Fighting a Technological Dystopia in Student Participatory Action

Reading John’s post about ISTE catalyzed me to think a bit about the convergence of several of the projects I have been working on.  I’m attending the July cPAR Institute in NYC focused on Student Participatory Action Research (altering social studies curriculum and pedagogy to focus on building empowered citizens ready to participate in a Democratic society), in preparation for one of my initial research projects during my Ph.D. program next year in which we will be  scaling a current PAR program in New Jersey from 3 to 7 schools in the next year.  That project is a collaborative curriculum development between several researchers and the involved teachers.

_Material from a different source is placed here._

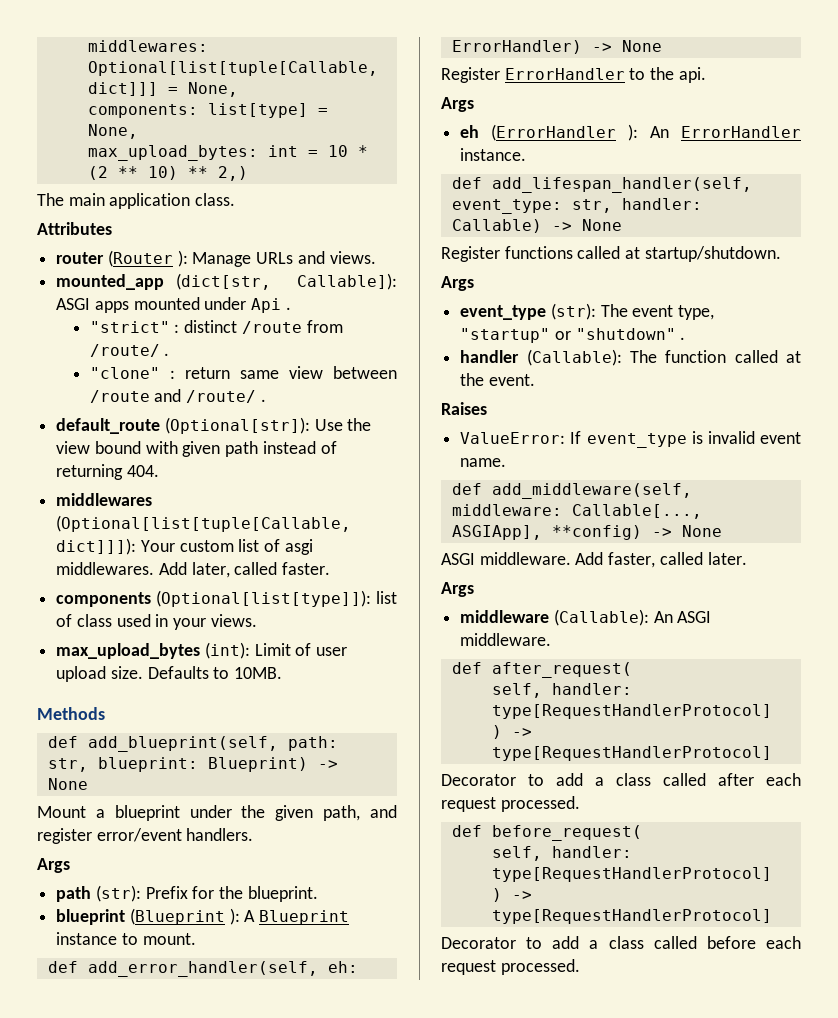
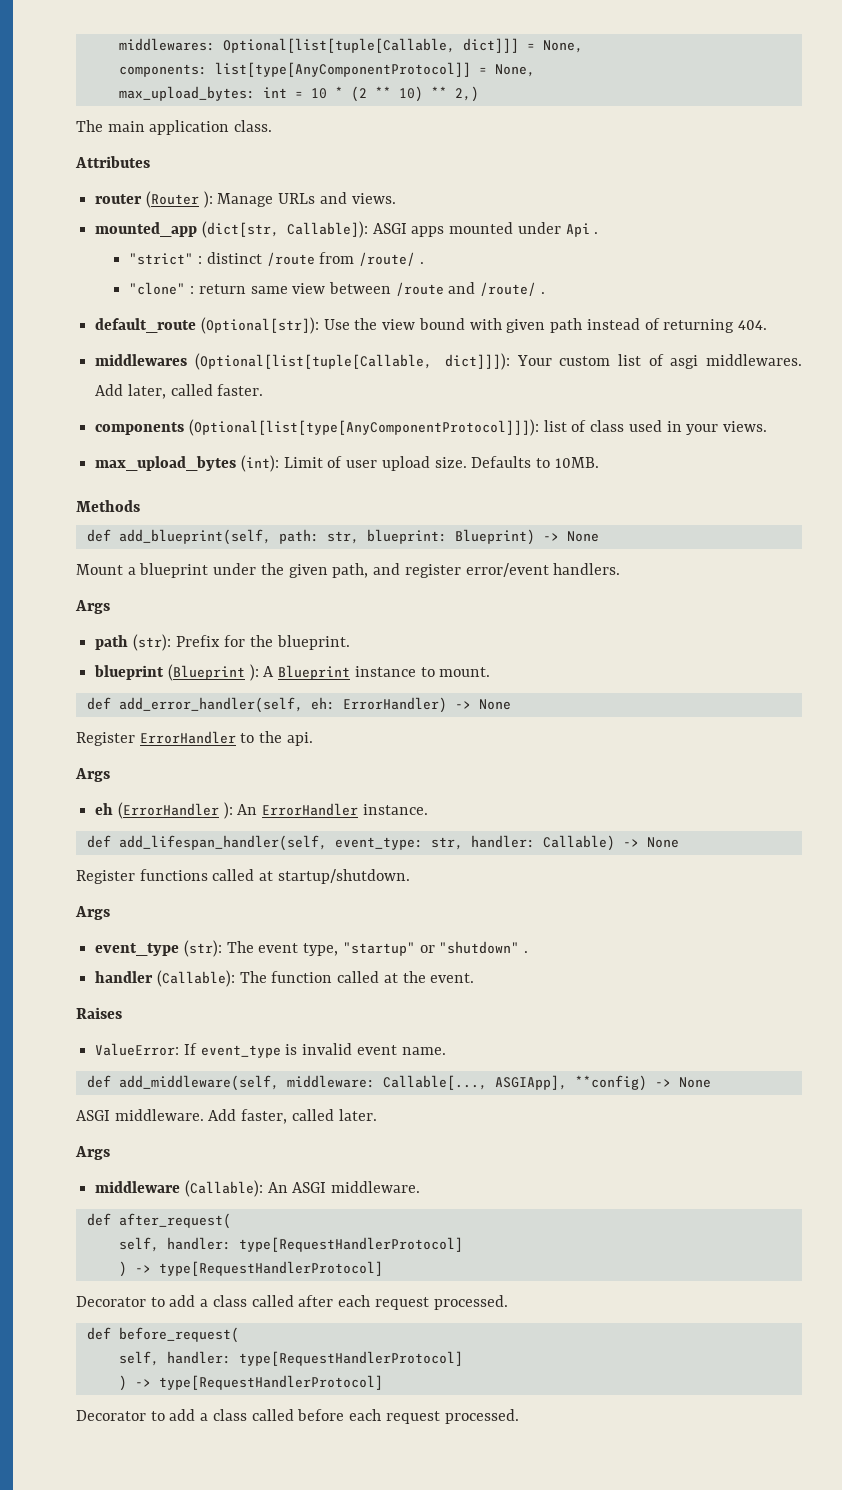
[207,103,308,118] list[type] -> [214,62,471,77] list[type[AnyComponentProtocol]]
[156,590,372,607] (Optional[list[type]]): -> [188,419,539,436] (Optional[list[type[AnyComponentProtocol]]]):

Because of the increasing difficulty to coordinate the researchers and teachers in so many schools, we’re looking into applying for a grant to put together a technological collaboration framework.  Since we also want the kids in the classrooms to be able to collaborate with each other, we want to encourage as many connections as possible, and as I know a thing or two about available open-source collaborative applications and program design, I’m encouraging my advisor to make the grant aimed at a general framework with lots of components AND (as the beta-test) a full deployment for initial 4 cases that our PAR project will use for curriculum development, MAT student-teacher conferencing, student projects, and inter-school PAR student collaboration.

I’d like your thoughts and opinions – where do you see the potential for technology-assisted collaboration for teachers and for classrooms interested in innovative pedagogy?  At what point does it become an animal that distracts from the content rather than assists with building connections for learning, and how do we prevent it encouraging the Technological Dystopia?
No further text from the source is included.